# H Samuel "Acme Lever"



## mattveg

Anyone offer any information on this or where to look for more?

Thanks in advance.


----------



## sam.

Another stunning watch! 

I can tell you about the hallmarks again.

H.S: H.Samuel makers/agents mark.

.925: for Silver.

U: London assay office.

The date letter is quite small and hard for me to see,but if its an "O" then i think the case is dated to 1929,or is it a "D" 1919.


----------



## sam.

H.Samuel Net info:

History

Harriet Samuel.

The H.Samuel story began in 1862 when Harriet Samuel took over her father-in-law's clock-making business in Liverpool. Harriet moved the business to Manchester's Market Street and ran the mail order side. Her son developed the retail area.

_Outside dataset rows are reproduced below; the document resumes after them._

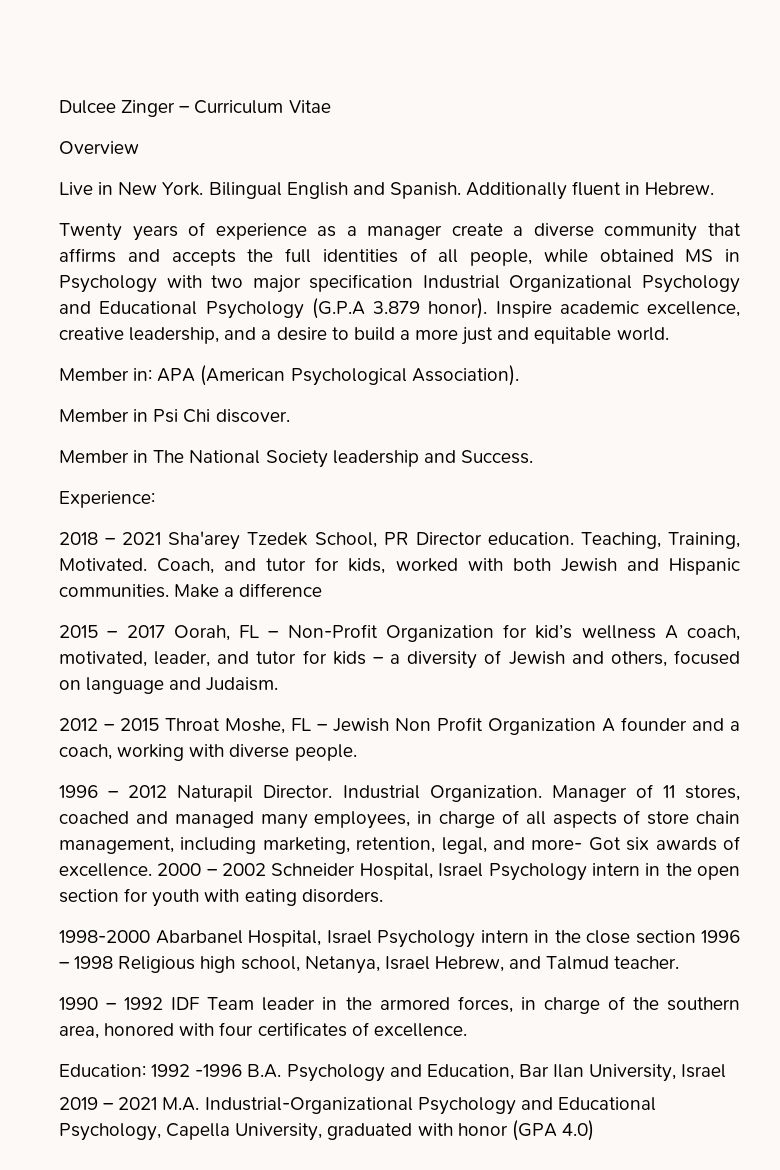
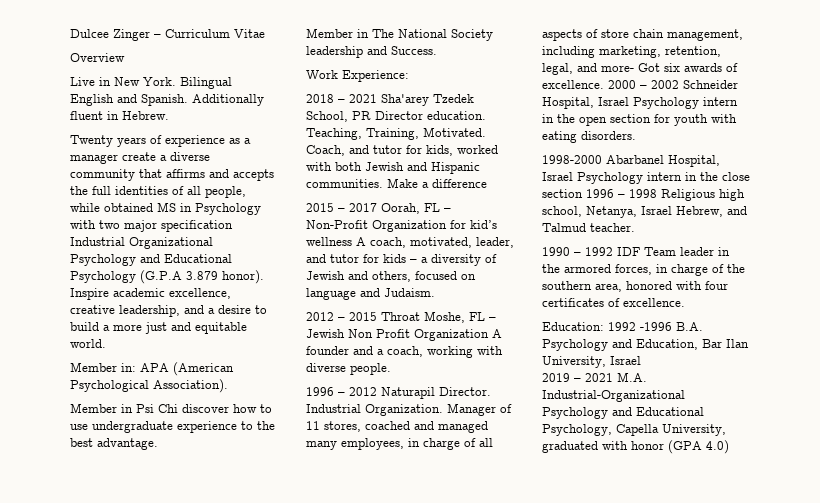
- Member in Psi Chi discover.
+ Member in Psi Chi discover how to use undergraduate experience to the best advantage.
- Experience:
+ Work Experience:

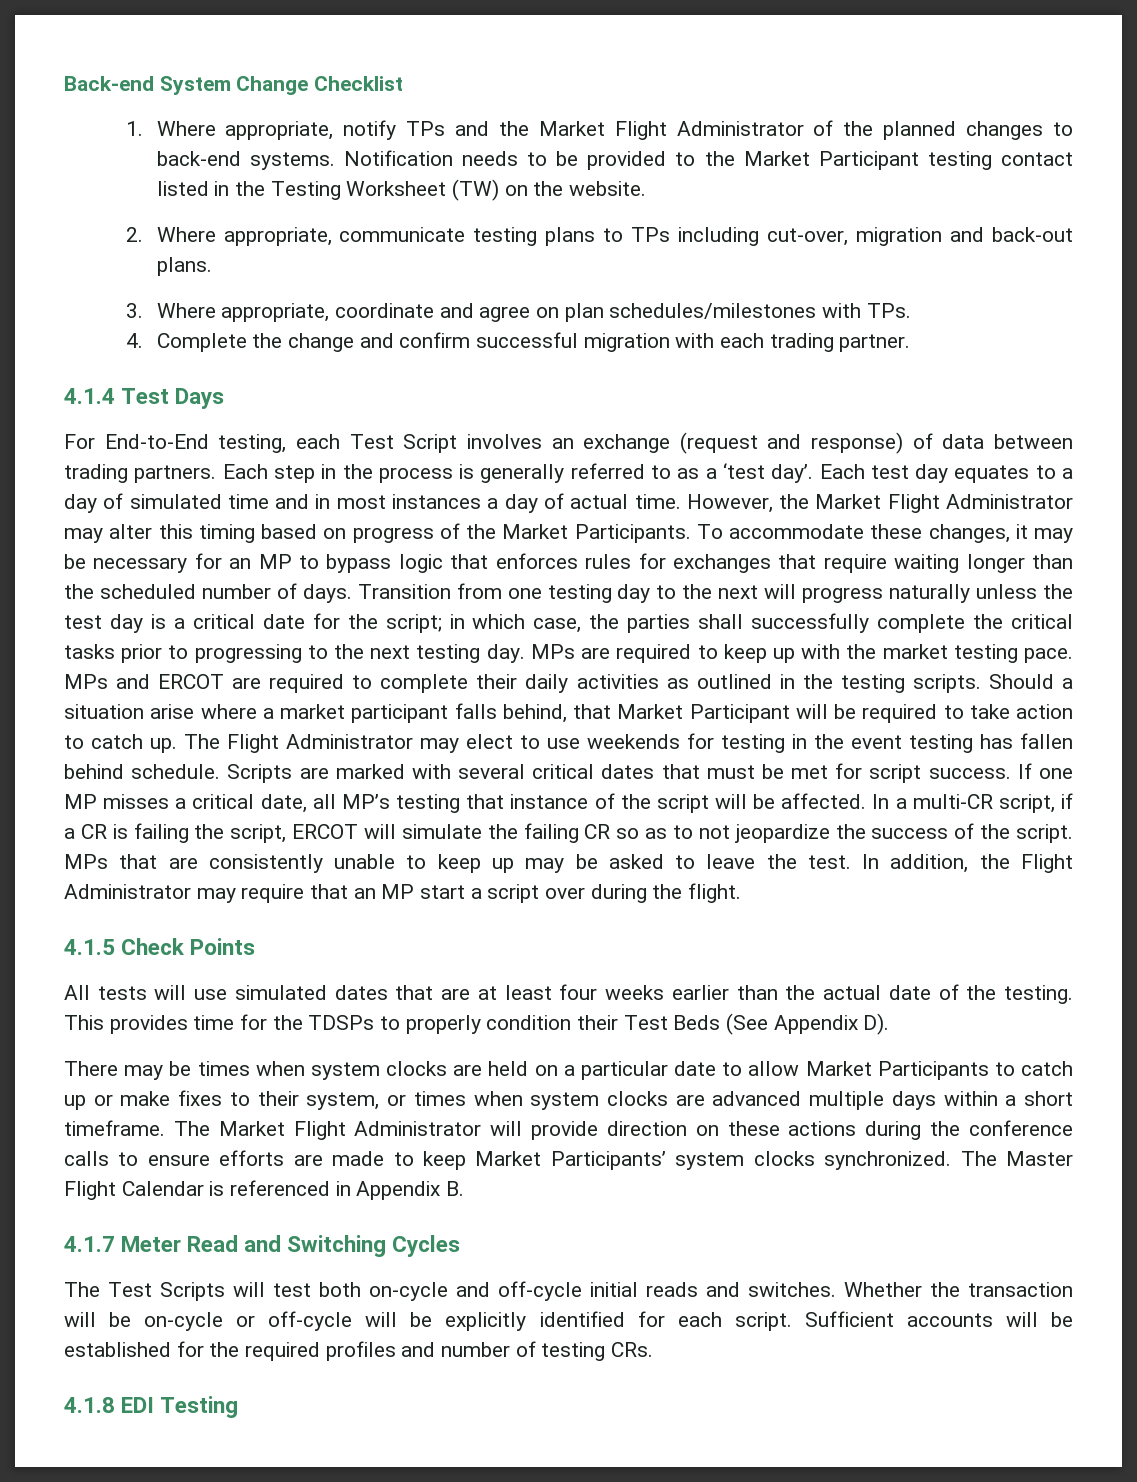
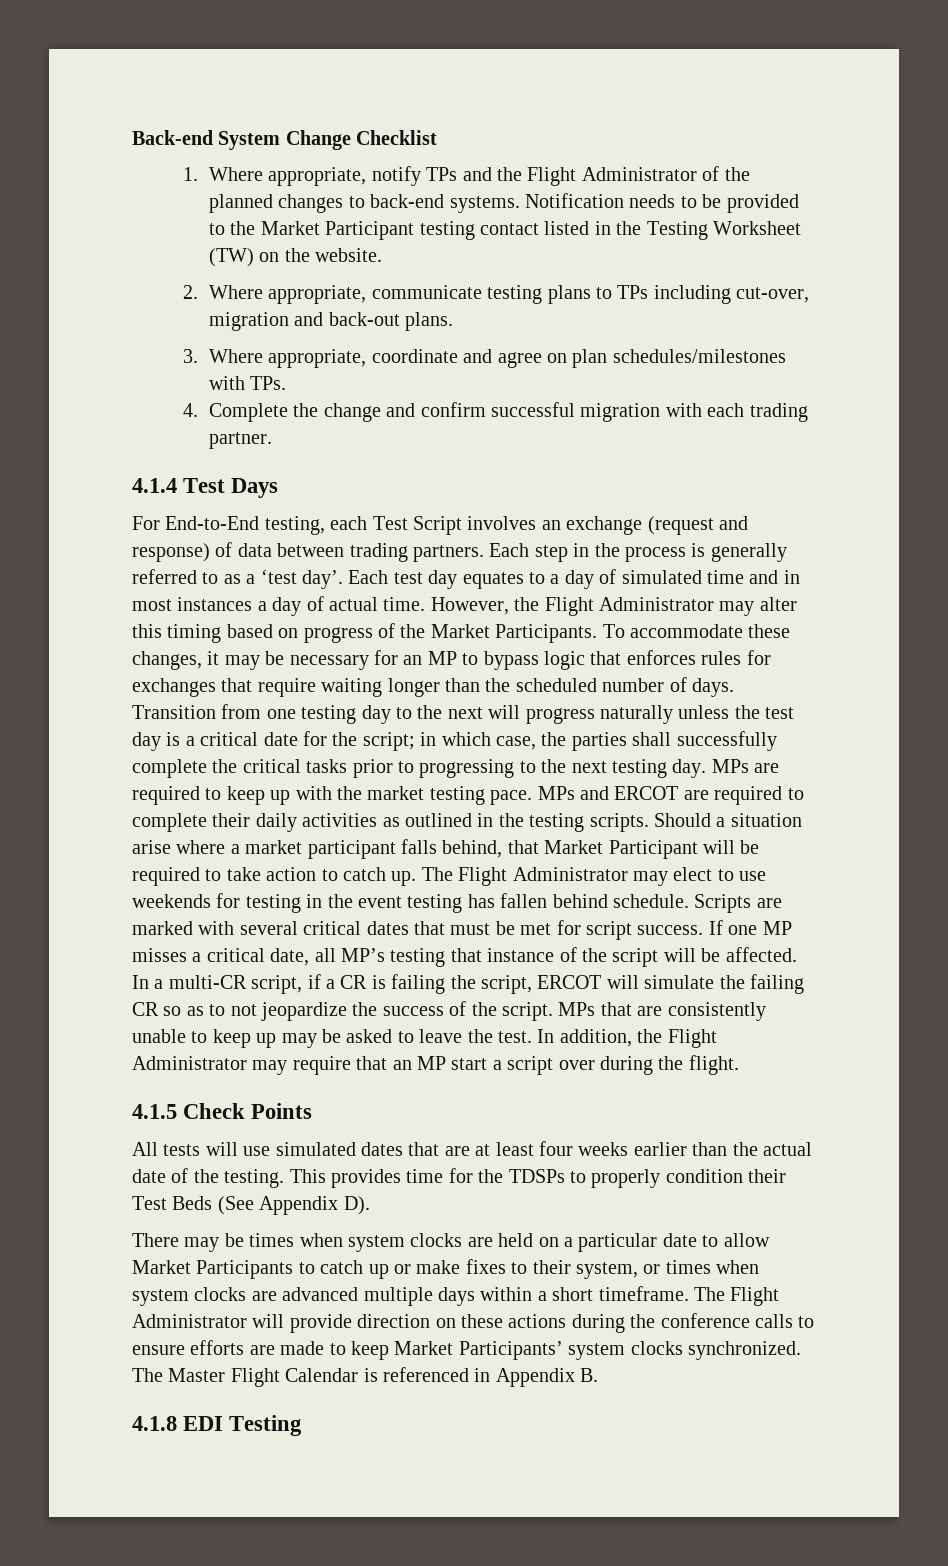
- 1. Where appropriate, notify TPs and the Market Flight Administrator of the planned changes to back-end systems.
+ 1. Where appropriate, notify TPs and the Flight Administrator of the planned changes to back-end systems.
- However, the Market Flight Administrator may alter this timing based on progress of the Market Participants.
+ However, the Flight Administrator may alter this timing based on progress of the Market Participants.
- The Market Flight Administrator will provide direction on these actions during the conference calls to ensure efforts are made to keep Market Participants’ system clocks synchronized.
+ The Flight Administrator will provide direction on these actions during the conference calls to ensure efforts are made to keep Market Participants’ system clocks synchronized.
- 4.1.7 Meter Read and Switching Cycles
- The Test Scripts will test both on-cycle and off-cycle initial reads and switches. Whether the transaction will be on-cycle or off-cycle will be explicitly identified for each script. Sufficient accounts will be established for the required profiles and number of testing CRs.

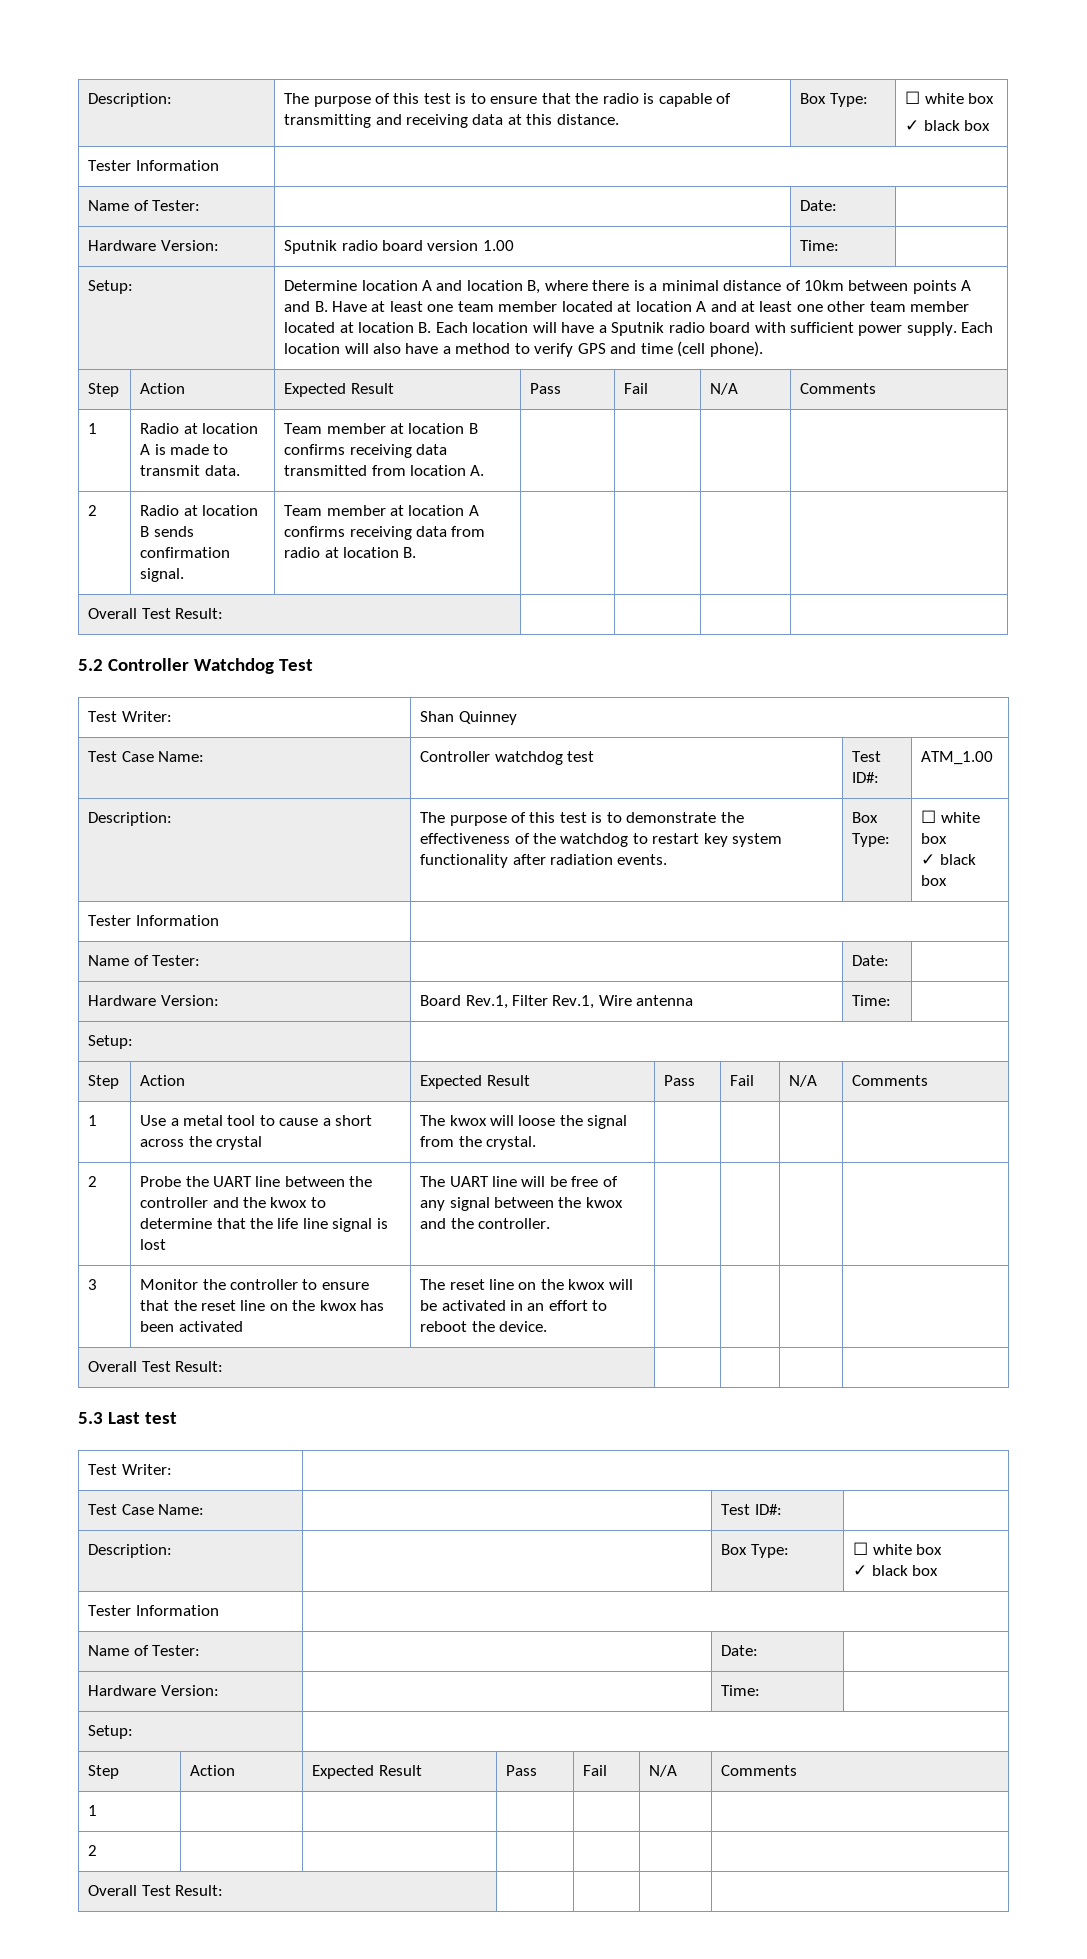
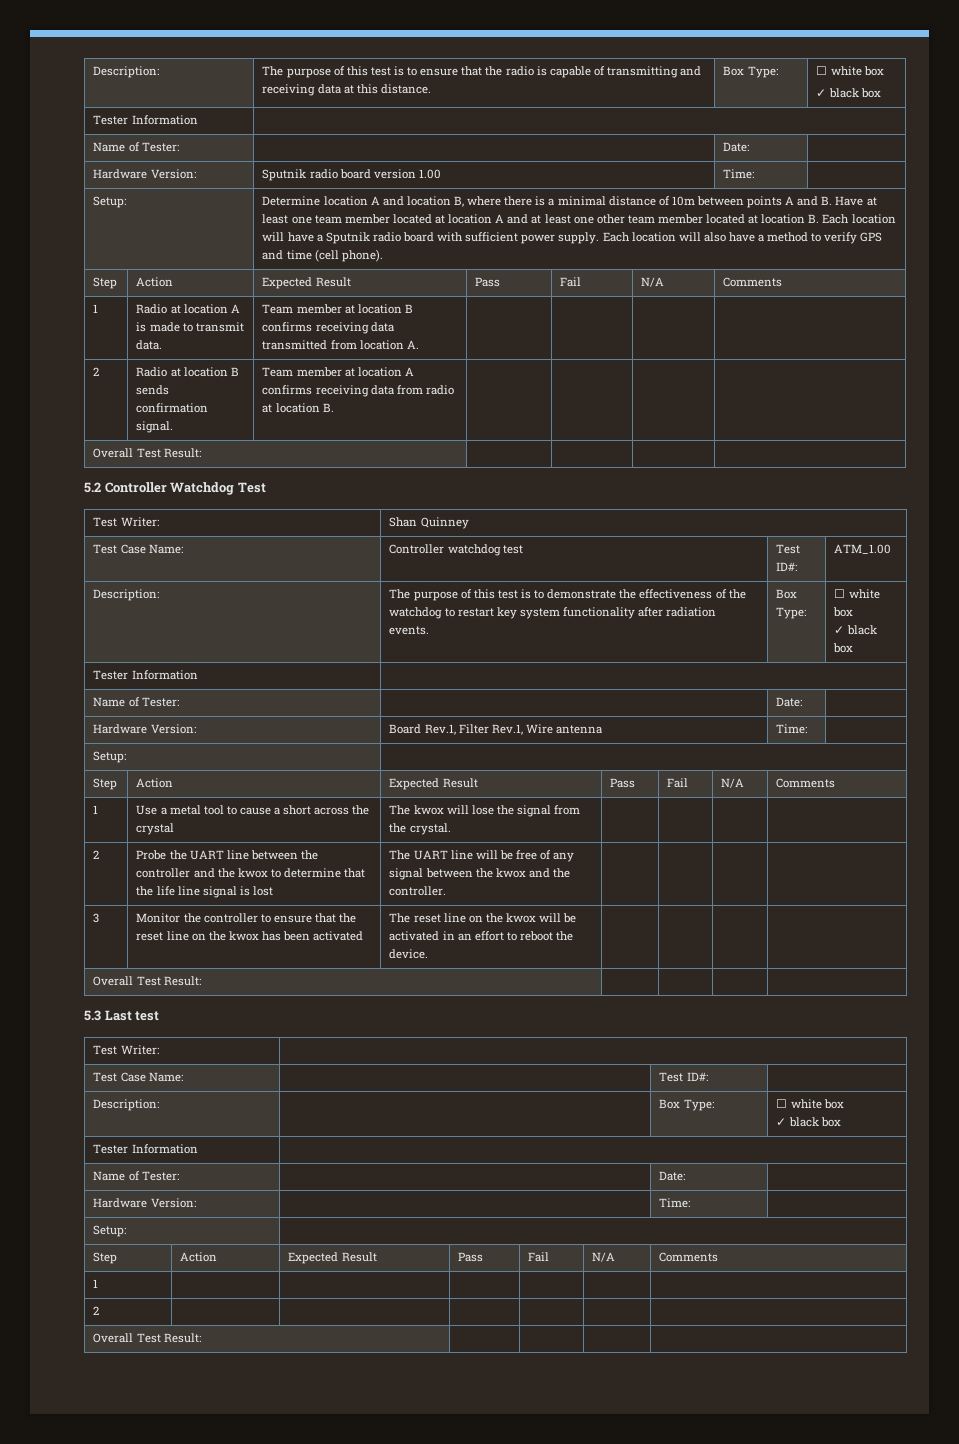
- Determine location A and location B, where there is a minimal distance of 10km between points A and B. Have at least one team member located at location A and at least one other team member located at location B. Each location will have a Sputnik radio board with sufficient power supply.
+ Determine location A and location B, where there is a minimal distance of 10m between points A and B. Have at least one team member located at location A and at least one other team member located at location B. Each location will have a Sputnik radio board with sufficient power supply.
- 1 | Use a metal tool to cause a short across the crystal | The kwox will loose the signal from the crystal. | | | |
+ 1 | Use a metal tool to cause a short across the crystal | The kwox will lose the signal from the crystal. | | | |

The first H.Samuel retail store opened in Preston in 1890, closely followed by branches in Rochdale and throughout Lancashire. To accommodate the growing business, the company moved to large headquarters in Birmingham in 1912.

After the war, Harriet's grandsons Gilbert and Robert took over as Chairman and Vice Chairman. In 1948, the company was successfully floated on the Stock Exchange.

Gilbert was awarded a CBE for political and public services, became a Queen's Sheriff for the City of London and was elected Master of the Clockmakers Company. Meanwhile, the number of H.Samuel stores rose to over 200 nationwide.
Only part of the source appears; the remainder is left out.